Problem details
What you should output is the data below, unchanged in every character.

Dataset entries
━━━━━━━━━━

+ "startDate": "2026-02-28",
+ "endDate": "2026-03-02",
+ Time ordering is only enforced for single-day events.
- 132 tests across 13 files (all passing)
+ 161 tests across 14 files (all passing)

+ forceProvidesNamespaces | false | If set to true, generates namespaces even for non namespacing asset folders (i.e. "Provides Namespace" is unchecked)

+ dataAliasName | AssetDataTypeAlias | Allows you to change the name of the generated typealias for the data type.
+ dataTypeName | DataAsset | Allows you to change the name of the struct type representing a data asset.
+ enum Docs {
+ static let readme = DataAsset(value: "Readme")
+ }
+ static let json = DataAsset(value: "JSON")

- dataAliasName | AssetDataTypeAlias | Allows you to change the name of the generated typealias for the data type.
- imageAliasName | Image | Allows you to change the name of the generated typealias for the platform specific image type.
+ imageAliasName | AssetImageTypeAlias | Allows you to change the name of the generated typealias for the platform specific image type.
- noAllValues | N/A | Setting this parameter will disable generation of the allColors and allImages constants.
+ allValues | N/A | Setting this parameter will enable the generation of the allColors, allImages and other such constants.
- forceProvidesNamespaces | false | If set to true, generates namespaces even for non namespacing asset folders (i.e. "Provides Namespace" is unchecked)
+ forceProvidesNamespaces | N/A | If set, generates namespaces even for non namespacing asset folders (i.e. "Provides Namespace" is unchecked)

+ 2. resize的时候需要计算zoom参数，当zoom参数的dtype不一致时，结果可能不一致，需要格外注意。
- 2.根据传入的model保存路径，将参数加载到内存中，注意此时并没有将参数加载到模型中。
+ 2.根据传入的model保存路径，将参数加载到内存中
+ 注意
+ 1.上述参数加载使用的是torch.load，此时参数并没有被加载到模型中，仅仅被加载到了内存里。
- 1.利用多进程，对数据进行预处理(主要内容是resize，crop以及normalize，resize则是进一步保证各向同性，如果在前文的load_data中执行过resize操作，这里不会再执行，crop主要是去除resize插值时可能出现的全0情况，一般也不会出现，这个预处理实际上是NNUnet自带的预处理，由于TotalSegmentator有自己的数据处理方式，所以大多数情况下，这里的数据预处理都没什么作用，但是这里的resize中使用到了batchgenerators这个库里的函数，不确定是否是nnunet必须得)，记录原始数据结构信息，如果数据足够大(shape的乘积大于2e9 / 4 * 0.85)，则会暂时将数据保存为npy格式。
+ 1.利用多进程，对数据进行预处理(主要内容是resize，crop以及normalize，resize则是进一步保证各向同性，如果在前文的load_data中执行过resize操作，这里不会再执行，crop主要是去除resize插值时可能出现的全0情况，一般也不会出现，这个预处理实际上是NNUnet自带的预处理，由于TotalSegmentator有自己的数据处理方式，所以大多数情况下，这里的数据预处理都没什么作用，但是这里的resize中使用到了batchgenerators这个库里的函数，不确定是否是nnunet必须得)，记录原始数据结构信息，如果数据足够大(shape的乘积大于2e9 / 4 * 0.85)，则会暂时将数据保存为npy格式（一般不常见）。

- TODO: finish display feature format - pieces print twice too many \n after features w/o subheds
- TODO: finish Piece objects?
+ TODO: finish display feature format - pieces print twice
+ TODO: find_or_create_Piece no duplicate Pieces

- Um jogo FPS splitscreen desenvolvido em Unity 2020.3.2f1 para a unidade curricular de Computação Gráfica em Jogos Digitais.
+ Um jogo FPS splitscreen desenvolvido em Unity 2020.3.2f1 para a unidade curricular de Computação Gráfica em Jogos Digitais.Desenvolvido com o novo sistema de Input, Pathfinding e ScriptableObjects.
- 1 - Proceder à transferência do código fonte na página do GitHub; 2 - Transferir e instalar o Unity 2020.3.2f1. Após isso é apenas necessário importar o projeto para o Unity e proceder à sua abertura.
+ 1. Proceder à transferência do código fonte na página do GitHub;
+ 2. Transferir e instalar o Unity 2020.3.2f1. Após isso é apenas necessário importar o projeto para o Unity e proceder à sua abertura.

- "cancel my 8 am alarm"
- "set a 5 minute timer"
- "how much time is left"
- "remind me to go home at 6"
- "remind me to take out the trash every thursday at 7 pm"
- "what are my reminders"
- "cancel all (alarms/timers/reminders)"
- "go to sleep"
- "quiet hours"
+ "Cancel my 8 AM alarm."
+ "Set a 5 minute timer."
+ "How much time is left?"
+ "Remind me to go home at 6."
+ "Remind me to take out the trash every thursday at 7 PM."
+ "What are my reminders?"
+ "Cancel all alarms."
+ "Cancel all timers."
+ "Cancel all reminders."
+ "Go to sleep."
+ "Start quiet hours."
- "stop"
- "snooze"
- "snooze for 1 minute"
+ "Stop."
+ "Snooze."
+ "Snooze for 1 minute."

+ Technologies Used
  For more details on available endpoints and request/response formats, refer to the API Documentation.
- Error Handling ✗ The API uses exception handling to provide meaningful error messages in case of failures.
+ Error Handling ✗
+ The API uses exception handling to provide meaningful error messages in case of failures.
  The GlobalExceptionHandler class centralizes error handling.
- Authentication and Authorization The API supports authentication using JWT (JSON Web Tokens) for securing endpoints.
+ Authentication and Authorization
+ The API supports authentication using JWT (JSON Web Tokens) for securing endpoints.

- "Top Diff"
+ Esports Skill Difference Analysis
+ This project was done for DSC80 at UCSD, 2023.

━━━━━━━━━━

Response area
+ "startDate": "2026-02-28",
+ "endDate": "2026-03-02",
+ Time ordering is only enforced for single-day events.
- 132 tests across 13 files (all passing)
+ 161 tests across 14 files (all passing)

+ forceProvidesNamespaces | false | If set to true, generates namespaces even for non namespacing asset folders (i.e. "Provides Namespace" is unchecked)

+ dataAliasName | AssetDataTypeAlias | Allows you to change the name of the generated typealias for the data type.
+ dataTypeName | DataAsset | Allows you to change the name of the struct type representing a data asset.
+ enum Docs {
+ static let readme = DataAsset(value: "Readme")
+ }
+ static let json = DataAsset(value: "JSON")

- dataAliasName | AssetDataTypeAlias | Allows you to change the name of the generated typealias for the data type.
- imageAliasName | Image | Allows you to change the name of the generated typealias for the platform specific image type.
+ imageAliasName | AssetImageTypeAlias | Allows you to change the name of the generated typealias for the platform specific image type.
- noAllValues | N/A | Setting this parameter will disable generation of the allColors and allImages constants.
+ allValues | N/A | Setting this parameter will enable the generation of the allColors, allImages and other such constants.
- forceProvidesNamespaces | false | If set to true, generates namespaces even for non namespacing asset folders (i.e. "Provides Namespace" is unchecked)
+ forceProvidesNamespaces | N/A | If set, generates namespaces even for non namespacing asset folders (i.e. "Provides Namespace" is unchecked)

+ 2. resize的时候需要计算zoom参数，当zoom参数的dtype不一致时，结果可能不一致，需要格外注意。
- 2.根据传入的model保存路径，将参数加载到内存中，注意此时并没有将参数加载到模型中。
+ 2.根据传入的model保存路径，将参数加载到内存中
+ 注意
+ 1.上述参数加载使用的是torch.load，此时参数并没有被加载到模型中，仅仅被加载到了内存里。
- 1.利用多进程，对数据进行预处理(主要内容是resize，crop以及normalize，resize则是进一步保证各向同性，如果在前文的load_data中执行过resize操作，这里不会再执行，crop主要是去除resize插值时可能出现的全0情况，一般也不会出现，这个预处理实际上是NNUnet自带的预处理，由于TotalSegmentator有自己的数据处理方式，所以大多数情况下，这里的数据预处理都没什么作用，但是这里的resize中使用到了batchgenerators这个库里的函数，不确定是否是nnunet必须得)，记录原始数据结构信息，如果数据足够大(shape的乘积大于2e9 / 4 * 0.85)，则会暂时将数据保存为npy格式。
+ 1.利用多进程，对数据进行预处理(主要内容是resize，crop以及normalize，resize则是进一步保证各向同性，如果在前文的load_data中执行过resize操作，这里不会再执行，crop主要是去除resize插值时可能出现的全0情况，一般也不会出现，这个预处理实际上是NNUnet自带的预处理，由于TotalSegmentator有自己的数据处理方式，所以大多数情况下，这里的数据预处理都没什么作用，但是这里的resize中使用到了batchgenerators这个库里的函数，不确定是否是nnunet必须得)，记录原始数据结构信息，如果数据足够大(shape的乘积大于2e9 / 4 * 0.85)，则会暂时将数据保存为npy格式（一般不常见）。

- TODO: finish display feature format - pieces print twice too many \n after features w/o subheds
- TODO: finish Piece objects?
+ TODO: finish display feature format - pieces print twice
+ TODO: find_or_create_Piece no duplicate Pieces

- Um jogo FPS splitscreen desenvolvido em Unity 2020.3.2f1 para a unidade curricular de Computação Gráfica em Jogos Digitais.
+ Um jogo FPS splitscreen desenvolvido em Unity 2020.3.2f1 para a unidade curricular de Computação Gráfica em Jogos Digitais.Desenvolvido com o novo sistema de Input, Pathfinding e ScriptableObjects.
- 1 - Proceder à transferência do código fonte na página do GitHub; 2 - Transferir e instalar o Unity 2020.3.2f1. Após isso é apenas necessário importar o projeto para o Unity e proceder à sua abertura.
+ 1. Proceder à transferência do código fonte na página do GitHub;
+ 2. Transferir e instalar o Unity 2020.3.2f1. Após isso é apenas necessário importar o projeto para o Unity e proceder à sua abertura.

- "cancel my 8 am alarm"
- "set a 5 minute timer"
- "how much time is left"
- "remind me to go home at 6"
- "remind me to take out the trash every thursday at 7 pm"
- "what are my reminders"
- "cancel all (alarms/timers/reminders)"
- "go to sleep"
- "quiet hours"
+ "Cancel my 8 AM alarm."
+ "Set a 5 minute timer."
+ "How much time is left?"
+ "Remind me to go home at 6."
+ "Remind me to take out the trash every thursday at 7 PM."
+ "What are my reminders?"
+ "Cancel all alarms."
+ "Cancel all timers."
+ "Cancel all reminders."
+ "Go to sleep."
+ "Start quiet hours."
- "stop"
- "snooze"
- "snooze for 1 minute"
+ "Stop."
+ "Snooze."
+ "Snooze for 1 minute."

+ Technologies Used
  For more details on available endpoints and request/response formats, refer to the API Documentation.
- Error Handling ✗ The API uses exception handling to provide meaningful error messages in case of failures.
+ Error Handling ✗
+ The API uses exception handling to provide meaningful error messages in case of failures.
  The GlobalExceptionHandler class centralizes error handling.
- Authentication and Authorization The API supports authentication using JWT (JSON Web Tokens) for securing endpoints.
+ Authentication and Authorization
+ The API supports authentication using JWT (JSON Web Tokens) for securing endpoints.

- "Top Diff"
+ Esports Skill Difference Analysis
+ This project was done for DSC80 at UCSD, 2023.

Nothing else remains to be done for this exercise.